Anche chi non è mai stato in Giappone, anche chi sa poco di viaggi e di mondo, conosce il mito di water giapponesi e dei loro spruzzi automatici.

Ero molto curioso di provarli e, devo dire, me ne sono innamorato. Non so come farò ora a vivere senza. Non escludo di valutare quanto possa costare metterne uno a casa…

Tra l’altro, dico da anni che la civiltà di un paese industrializzato la valuto in base alla pulizia dei propri bagni publico. Bhé, da questo punto di vista il Giappone detta nuovi altissi standard.

La democraticità dell’asse del water

Che siano commedie hollywoodiane o discorsi tra grandonne milanesi, quando si tratta di lamentarsi degli uomini di casa c’è una costante scritta nella roccia: la polemica sull’asse del water.

Ecco. È una cosa che mi fa veramente imbestialire.

Secondo le donne, secondo VOI donne, la posizione naturale dell’asse del water è abbassata. Perchè mai? A questa domanda ho sentito le risposte più disparate. La più gettonata è che se voi, mi rivolgo sempre alle care antagoniste, dovete andare al bagno di notte al buio, se l’asse è alzata rischiate di sprofondare nei meandri del sanitario. Ora, mi chiedo. Perchè mai dovreste non accendere la luce andando in bagno? Perchè non dovreste controllare se l’asse è alzata o meno? Ma soprattutto, quanti gravi infortuni domestici si sono verificati per fanciulle cadute in un water.

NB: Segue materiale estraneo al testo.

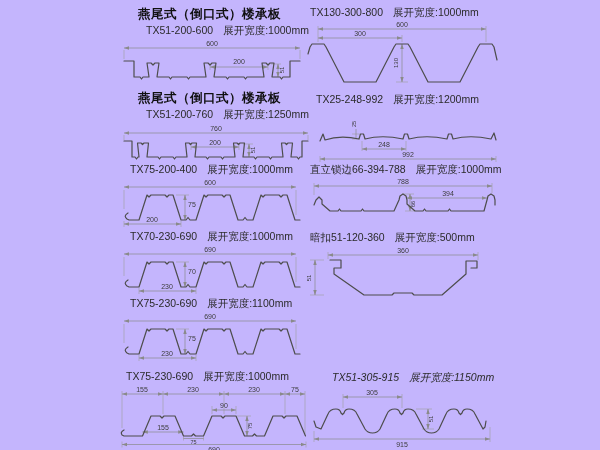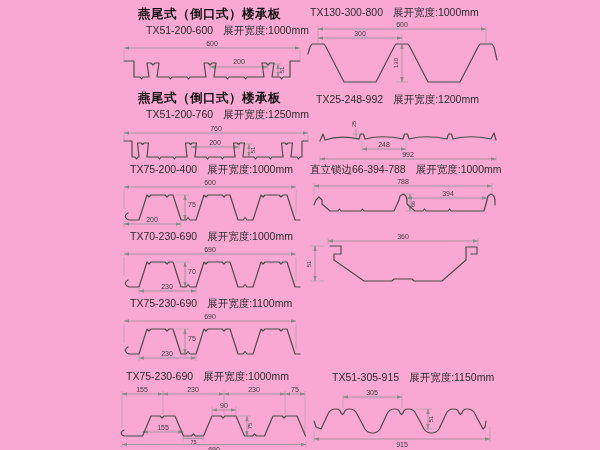--- a/index.html
+++ b/index.html
@@ -3,7 +3,7 @@
 <meta charset="utf-8">
 <style>
   html,body{margin:0;padding:0;background:#fff;}
-  .stage{position:relative;width:600px;height:450px;background:#f9a8d4;overflow:hidden;
+  .stage{position:relative;width:600px;height:450px;background:#c4b5fd;overflow:hidden;
          font-family:"Liberation Sans",sans-serif;}
   .panel{position:absolute;}
   .hdr{margin:0 0 1px 20px;font-size:12.5px;font-weight:bold;color:#101010;letter-spacing:.5px;}

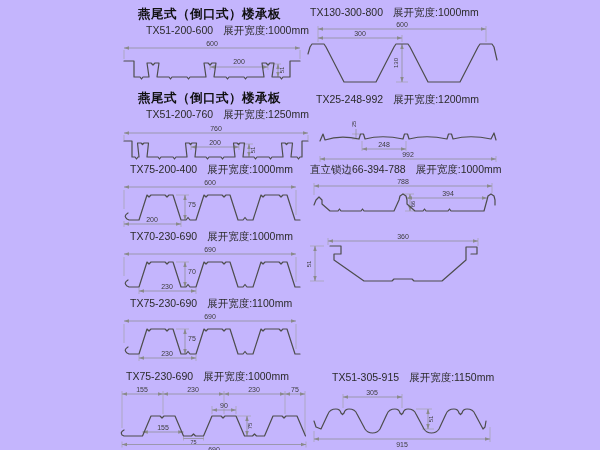--- a/index.html
+++ b/index.html
@@ -228,6 +228,7 @@
   </div>
 
   <div class="panel col-r" id="pR4" style="top:231px;left:306px">
+    <div class="sub"><span>暗扣51-120-360</span><span class="w">展开宽度:500mm</span></div>
     <svg width="190" height="52" viewBox="0 0 190 52">
       <line class="ext" x1="22" y1="5" x2="22" y2="12"></line>
         <line class="ext" x1="172" y1="5" x2="172" y2="13"></line>

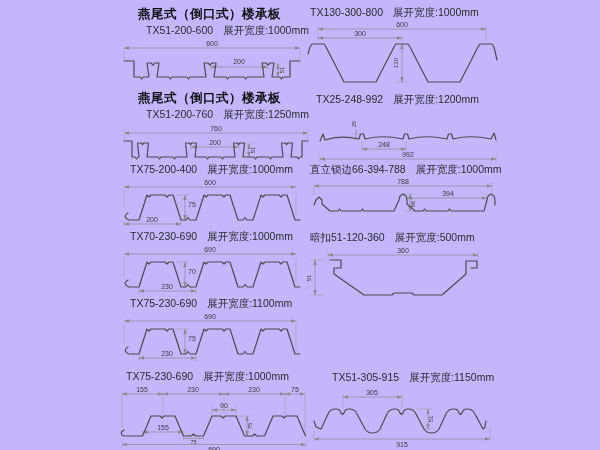--- a/index.html
+++ b/index.html
@@ -10,7 +10,7 @@
   .sub{margin:0 0 2px 12px;font-size:10.5px;color:#2b2b2b;white-space:nowrap;}
   .panel.hd .sub{margin-left:28px;}
   .col-r .sub{margin-left:4px;}
-  #pR6 .sub{margin-left:26px;}
+  #pR6 .sub{margin-left:26px;font-style:italic;}
   .sub .w{margin-left:10px;}
   svg{display:block;margin-top:2px;}
   .p{fill:none;stroke:#4d4d4d;stroke-width:1.2;stroke-linejoin:round;stroke-linecap:round;}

Non fraintendetemi, non sono qui a difendere la posizione “asse alzata”. Tutt’altro. Io non vedo perchè uno delle due fazioni debba per forza avere una situazione che le assicuri la posizione preferita, a discapito dell’antagonista.

Io sono un forte sostenitore del coperchio abbassato. Così noi uomini dobbiamo così alzare coperchio e asse. Voi solo il coperchio. La trovò una soluzione molto democratica, rispettosa delle altrui esigenze e soprattutto che non implica la prevaricazione di una parte sull’altra.